7 de março de 2010

Tia Adelaide (Tia Baida)

     
       A uma mulher extraordinária que habitou a minha infância, e que do mundo mágico que era o seu quarto, do alto do leito que a aprisionava, da sua cama de dossel, ensinou-me que não existem grades quando na imaginação temos asas, no pensamento aves, e nas palavras encantos.
       Que bom ainda é fazeres parte das memórias da história da minha vida...!

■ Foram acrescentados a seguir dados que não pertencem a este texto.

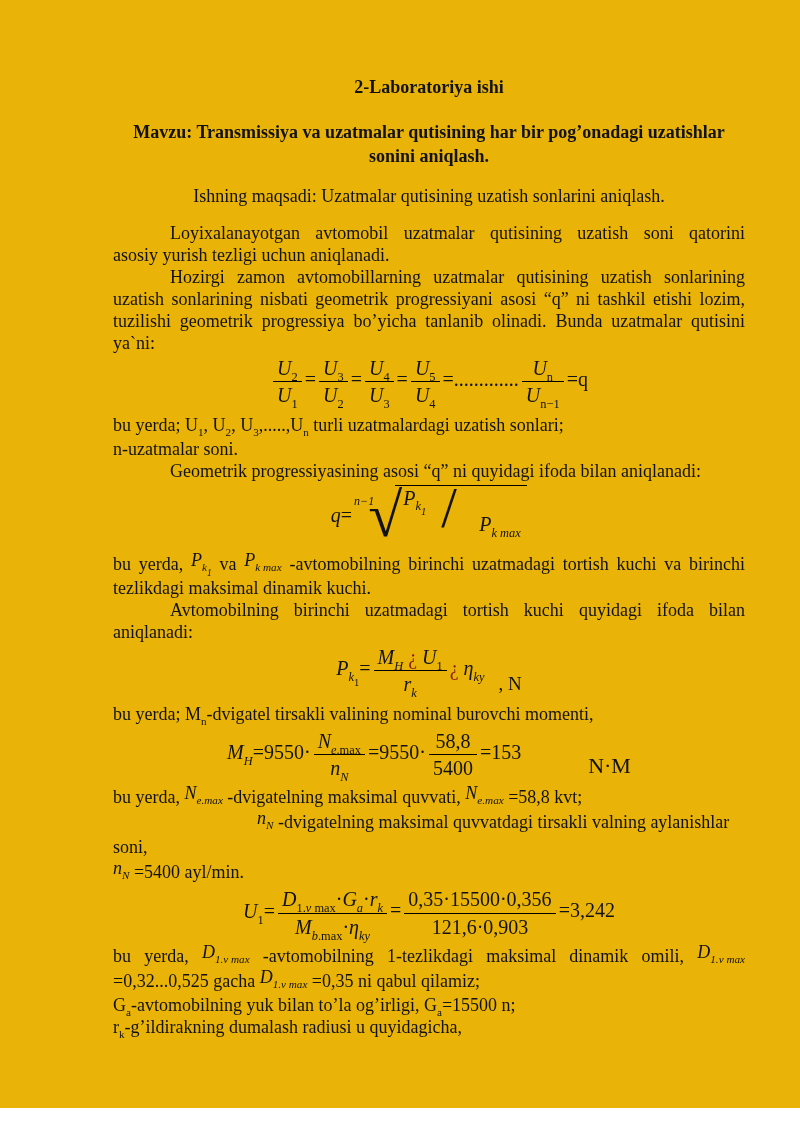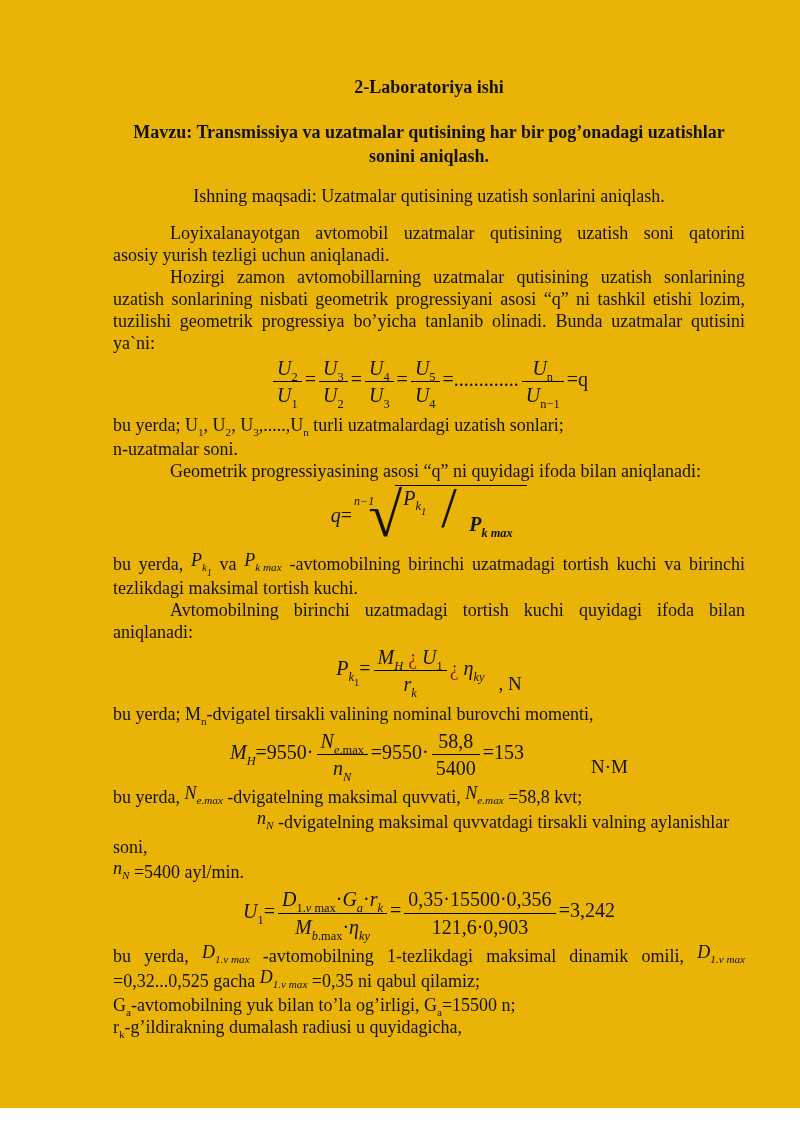"Pk max" .dfl { font-weight: bold -> none; left: 74px -> 84px }
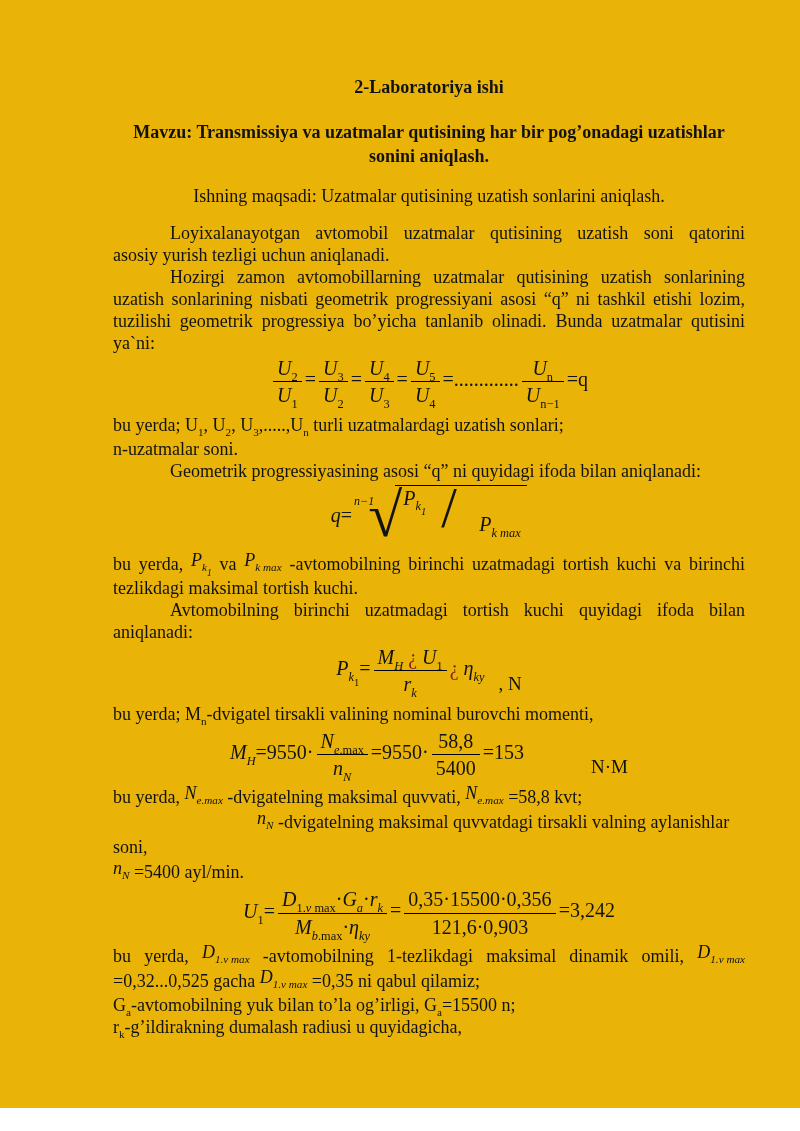"tezlikdagi maksimal tortish kuchi." div.line { text: tortish -> dinamik }
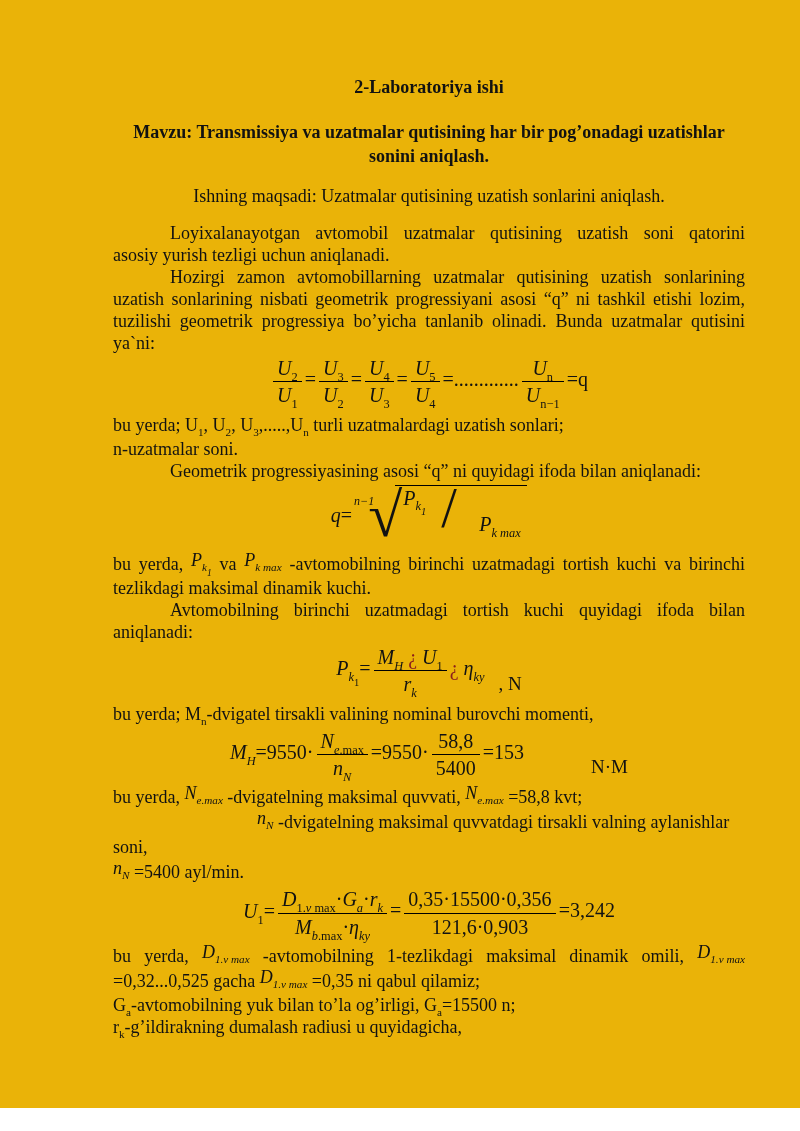"N·M" .unit2 { font-size: 19px -> 22px }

       Abria-se na vidraça um rastro de chuva os olhos semeavam silêncios, na rua o caminhar pacífico de quem tem e conhece todos os caminhos.
       Nunca um olhar foi tanto gente!
       Baida fora bonita (ainda o era) tinha percorrido os caminhos da vida com sabedoria, cheia de leveza, cabelo cor de vento, emprestando sons e rituais à sua voz ... e sabia coisas e contava histórias e ria num riso sorriso...
       No canto do mundo que é a sua terra, Baida era uma poalha de estrela.
       A cortina caiu.
       A vida era estranha e magoada... um homem de branco... dois médicos... trinta médicos... e Baida sorria ainda.
       Passeou dentro de si aquela dor de não mais correr, não mais saltar. E a alegria ainda coube no peito dela.
       Retirei-a breve, num poema gerado, eu, de pele porosa... um campo feito... um sobressalto, retomei-a nos dedos cobertos de sal e numa asa, laço de amizade digo-lhe.
       Que é nos seus olhos que habita a vida, ressalta, explode, brilha, comunica e envolve.
       Ela mudava a cor da parede, o lugar da mesa, talvez do quadro, podia mudar tudo, rejuvenescendo a paisagem que tinha dia sim, dia sim, sentir viva e nova para respirar.
       Passaria o tempo contando as flores da almofada que adornava o sofá...
       Ouvindo Beethoven e Bach... ler, conversar...
       Mas quem lhe dizia que tinha duas estrelas no fundo dos olhos, dois lagos sem fundo. E eu, correria louca, inconformada, aprendi dentro deles o verbo esperar, a regar o tempo como flores sedentas com mares de calma e sal.
       Caí no tempo, agitei-me, tentando reunir o sentido íntimo que já tinha adormecido nos dias de turbilhão.
       Toquei-me de palavras caladas e silêncios gritantes.
       Valia a pena.
       Viver só, é duro, viver na penumbra, dói, calar, mata!
       Baida no espaço do tempo dividido em quatro estações, tinha uma outra estranha, mas maravilhosa estação. É pois assim, Baida e o seu quarto, ondulando na esperança dos adultos-meninos que ainda sonham.
       E digo que a ilha e o quarto serão para Baida a minha hortênsia florida, o círculo do sereno existir.
       O mundo da Ilha dos Bravos, cristalizado no mundo dela!

       E tal como ela me ensinou, a melhor maneira de aprender a escrever, é escrevendo, não importa tarde ou cedo... Deixo pois a promessa de vos vir a contar todas as histórias que duas crianças viveram com enorme magia e cumplicidade, orquestradas e “dirigidas” unicamente, pela imaginação e vivacidade desta mulher, que tinha a sabedoria de saber existir.